En América no es de recibo la palabra fracaso

Ha ganado Donald Trump, de seguro el mejor candidato, los americanos no suelen equivocarse. Las encuestas sí. De seguro veremos constituido el mejor equipo para la nueva legislatura del presidente electo. Los magnates, como hombres de negocios que son, se rodean de los mejores, de los más listos, porque saben que en eso no se puede dejar de invertir si quieres las mejores ganancias. Trump lo sabe. Acostumbrado a mandar a múltiples equipos de múltiples negocios de seguro sabrá llevar adelante a su país. En América no es de recibo la palabra fracaso.

Es fácil caer en la ignorancia de que los medios de comunicación son libres, y pensar que las ideas se propagan sin que nadie las suelte… Vana realidad, las ideas las sueltan los dólares del interés de turno, y en los medios que no tienen reparos en aceptarlos. Creando corrientes de opinión a favor o no, para ganar o no dividendos, o para multiplicarlos más adelante.

Aquí como siempre, apelamos a ciertos miedos, para hacerlos ondear al viento y poner a las gentes delante del espejo, en el que se refleja lo que verdaderamente les afecta, puede constituir una fórmula de control de la sociedad muy eficaz. El control social es la aspiración que todavía alimenta la trayectoria de algunos partidos políticos. Se trata de conservar o aumentar su parcela de poder durante el mayor tiempo posible.
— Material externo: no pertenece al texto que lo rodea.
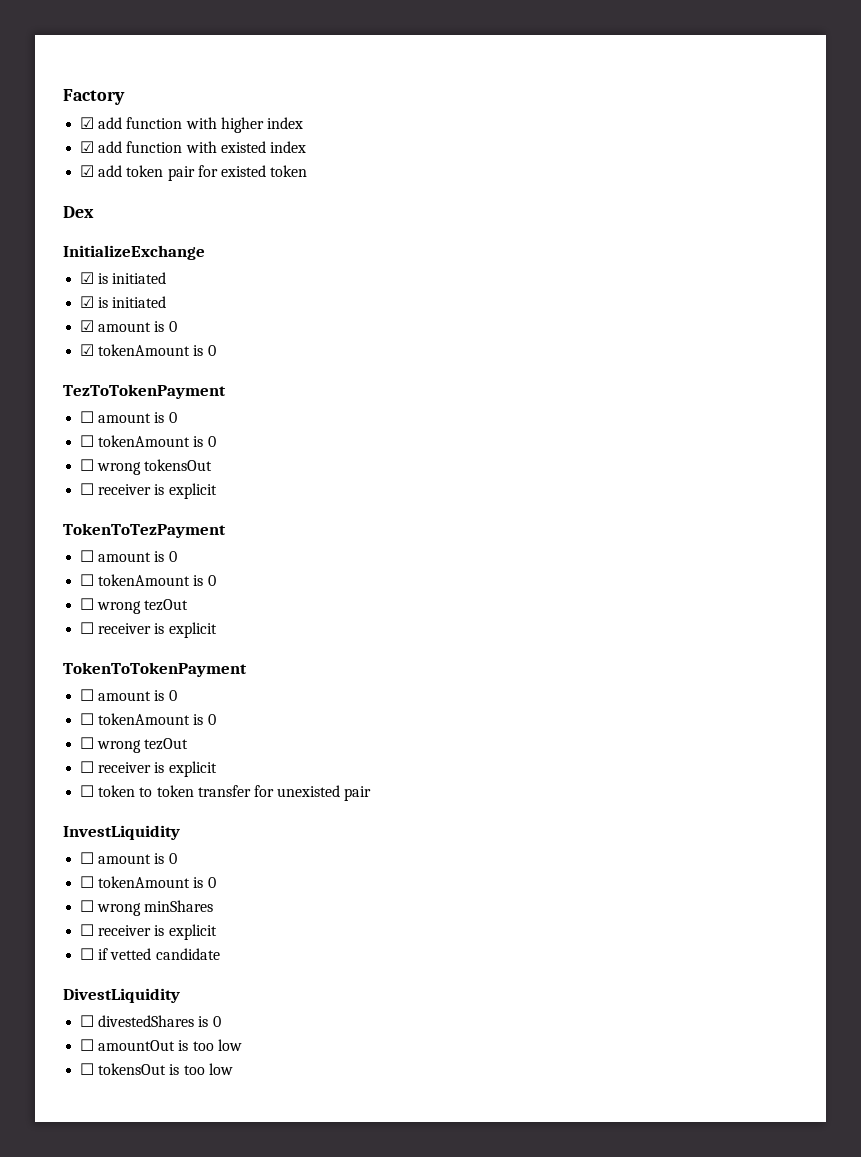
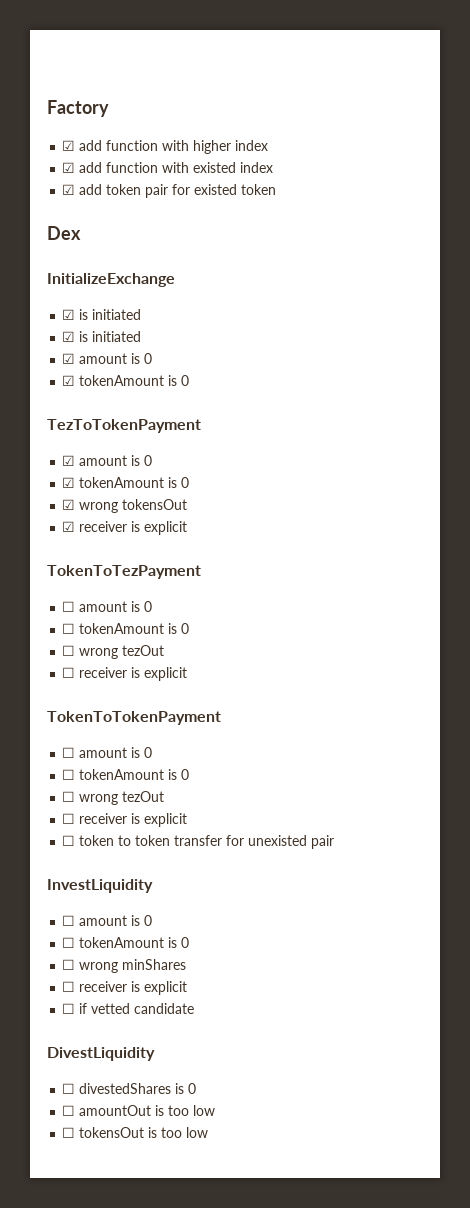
[80,411,177,423] [80,435,216,447] [80,459,95,471] ☐ amount is 0 // ☐ tokenAmount is 0 // ☐ -> [62,455,153,466] [62,477,190,488] [62,499,76,510] ☑ amount is 0 // ☑ tokenAmount is 0 // ☑
[80,483,95,495] ☐ -> [62,521,76,532] ☑

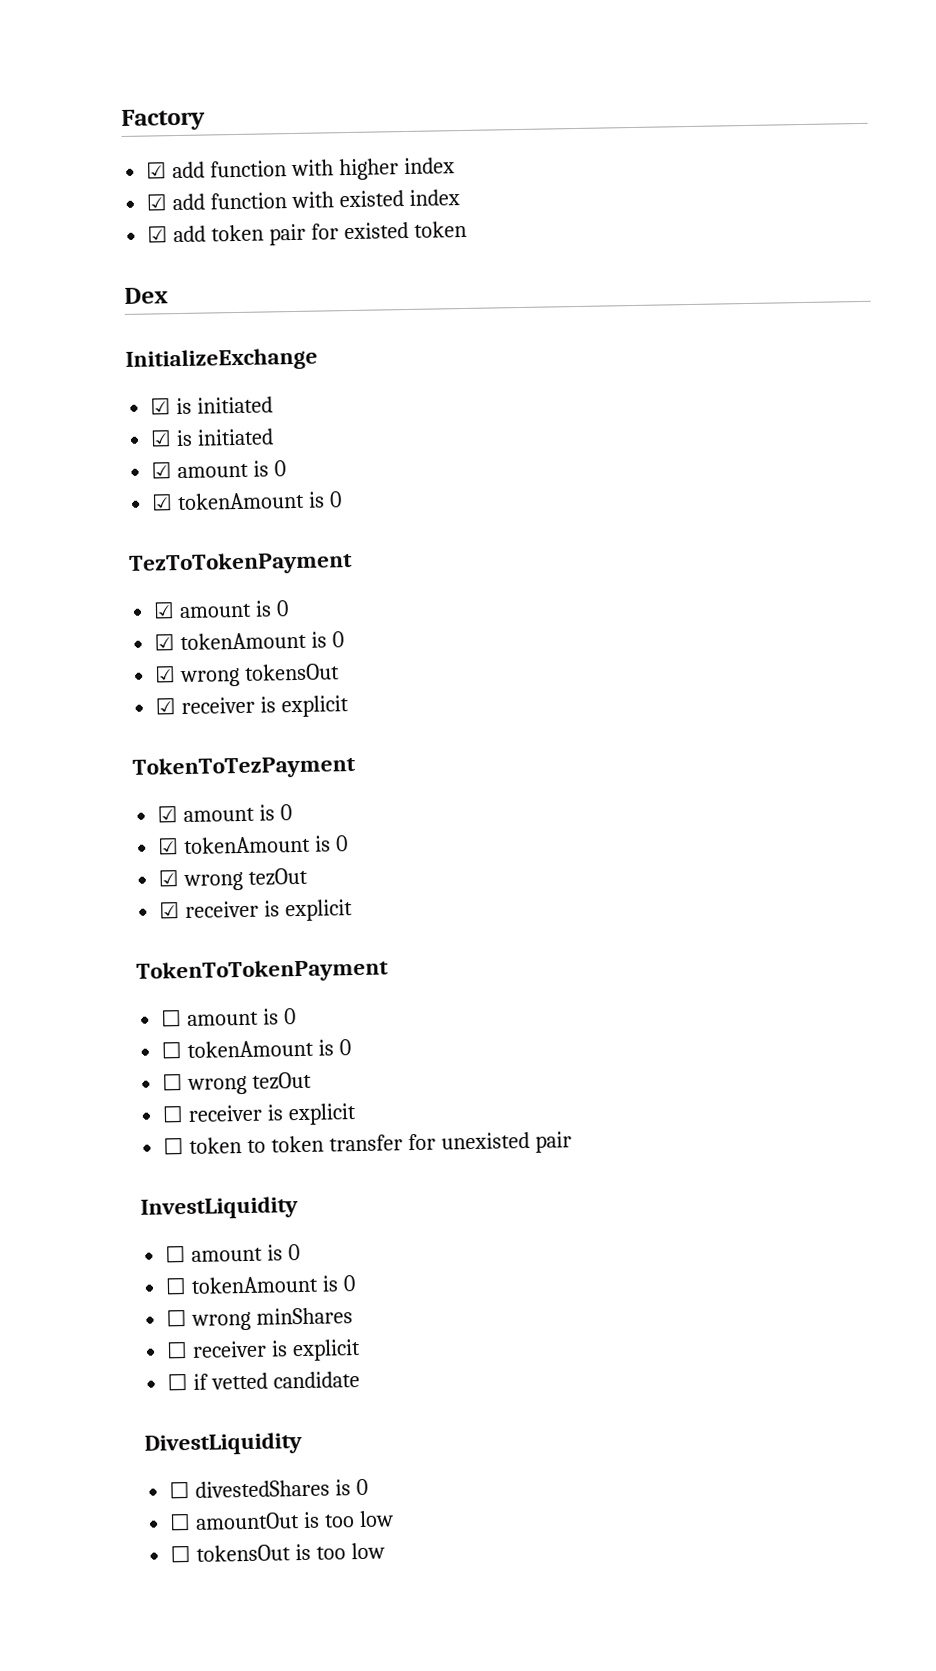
[62,601,153,612] [62,623,190,634] [62,645,165,659] [62,667,76,678] ☐ amount is 0 // ☐ tokenAmount is 0 // ☐ wrong tezOut // ☐ -> [157,804,293,823] [157,835,349,855] [158,867,309,892] [159,901,181,919] ☑ amount is 0 // ☑ tokenAmount is 0 // ☑ wrong tezOut // ☑

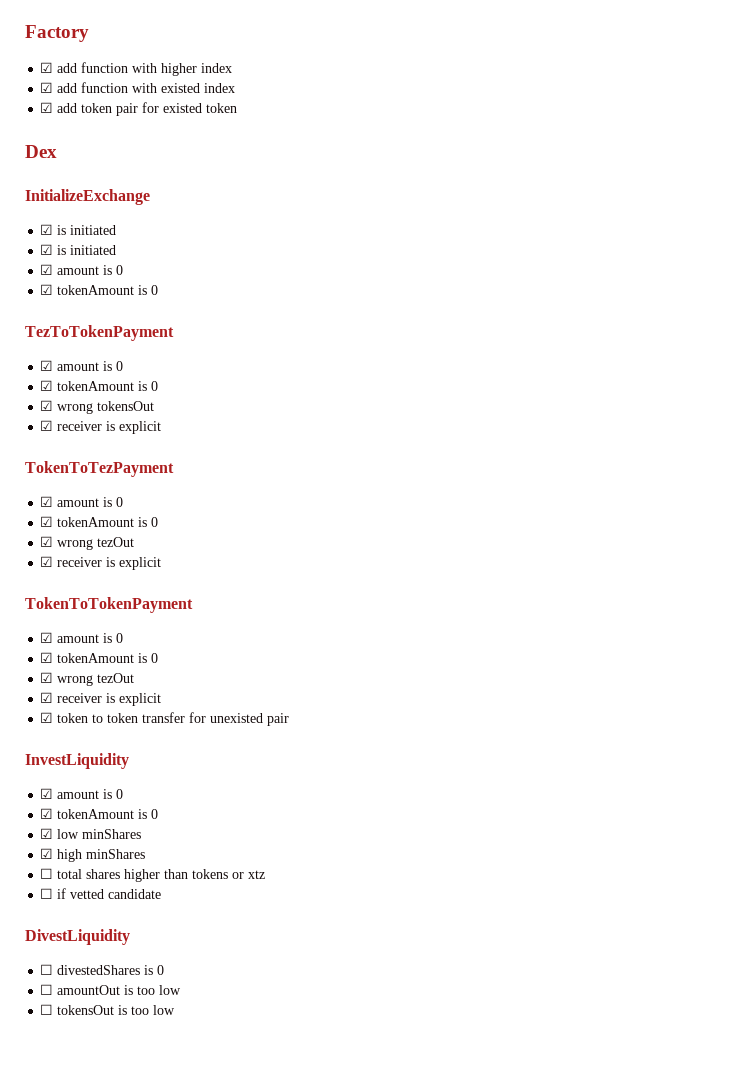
[161,1008,297,1027] [161,1039,352,1059] [162,1071,313,1095] [162,1103,358,1126] [163,1137,185,1155] ☐ amount is 0 // ☐ tokenAmount is 0 // ☐ wrong tezOut // ☐ receiver is explicit // ☐ -> [40,632,124,643] [40,652,159,663] [40,672,135,686] [40,692,162,706] [40,712,54,723] ☑ amount is 0 // ☑ tokenAmount is 0 // ☑ wrong tezOut // ☑ receiver is explicit // ☑
[165,1244,301,1263] [165,1275,357,1295] [166,1307,354,1331] [166,1338,362,1362] ☐ amount is 0 // ☐ tokenAmount is 0 // ☐ wrong minShares // ☐ receiver is explicit -> [40,788,124,799] [40,808,159,819] [40,828,142,839] [40,848,146,862] [40,868,266,882] ☑ amount is 0 // ☑ tokenAmount is 0 // ☑ low minShares // ☑ high minShares // ☐ total shares higher than tokens or xtz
Hay temas prioritarios que pueden movilizarnos a todos, ponernos en marcha para hacer ondear una pancarta, para sentarnos delante de un ministerio, para pitar, para dibujar una pintada donde más se vea, y para decir lo que se piensa cuando las gentes tienen poca costumbre de hacerlo en una sociedad profundamente eufemística. Existen una serie de debates que mientras no son planteados no sacan a la sociedad de su adormecimiento del día a día.
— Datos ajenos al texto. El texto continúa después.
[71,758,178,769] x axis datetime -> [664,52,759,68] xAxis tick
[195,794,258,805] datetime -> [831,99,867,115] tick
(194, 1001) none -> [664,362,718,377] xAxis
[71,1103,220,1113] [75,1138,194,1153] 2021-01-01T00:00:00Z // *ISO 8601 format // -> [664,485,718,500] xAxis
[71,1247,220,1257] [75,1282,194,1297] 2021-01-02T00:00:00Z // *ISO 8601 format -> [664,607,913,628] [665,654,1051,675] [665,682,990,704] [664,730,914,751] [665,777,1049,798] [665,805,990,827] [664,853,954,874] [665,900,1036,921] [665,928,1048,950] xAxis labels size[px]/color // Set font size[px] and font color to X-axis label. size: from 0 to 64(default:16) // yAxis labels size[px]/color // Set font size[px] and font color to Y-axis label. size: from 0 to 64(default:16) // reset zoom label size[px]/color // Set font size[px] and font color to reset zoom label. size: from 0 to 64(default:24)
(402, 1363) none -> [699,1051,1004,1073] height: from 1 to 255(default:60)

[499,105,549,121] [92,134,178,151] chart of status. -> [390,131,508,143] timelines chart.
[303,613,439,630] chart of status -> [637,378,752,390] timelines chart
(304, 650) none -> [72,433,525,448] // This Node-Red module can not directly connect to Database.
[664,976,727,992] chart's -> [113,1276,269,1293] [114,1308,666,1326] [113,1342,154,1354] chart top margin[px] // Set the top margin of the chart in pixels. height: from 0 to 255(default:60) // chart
En España, la sociedad suele andar escasa de remordimientos, de memoria. La omisión, la negativa a actuar, a ayudar, a entender, a colaborar, a escuchar, a disculparnos, a comprender y a ayudar, es el delito más extendido de la España de la infinita “transición” hacia no se sabe dónde, de la eterna huida hacia adelante. Lo más triste es que la gente no es consciente de que las cosas se ganan trabajando día a día. Es decir comprometiéndose. No sentándose un rato detrás de una pancarta.

Los teléfonos de quién se halla en declive cada día suenan menos. La ausencia de éxito sitúa a cada cual en su sitio. El carácter efímero de la fama nos sitúa a todos cerca de la realidad evitando que nos elevemos demasiado por encima de los demás. A quién parece despuntar los teléfonos le agobian. El teléfono es indicador de éxito o de derrota en todos los aspectos de la vida de las gentes. Es imprescindible para sobrevivir.

Todos llaman a la vez o dejan de hacerlo también a la vez. La sociedad le otorga a cada uno un determinado grado de éxito social. La sociedad hace difícil la vida a la sociedad. En este país donde la memoria colectiva y personal siempre flaquea, parece que quien pretende perdurar en el recuerdo debe salir a genialidad diaria. Las estrellas fugaces siempre se apagan, otras se extinguen ellas mismas, por eso las gentes acaban dirigiendo la vista hacia las que permanecen brillantes.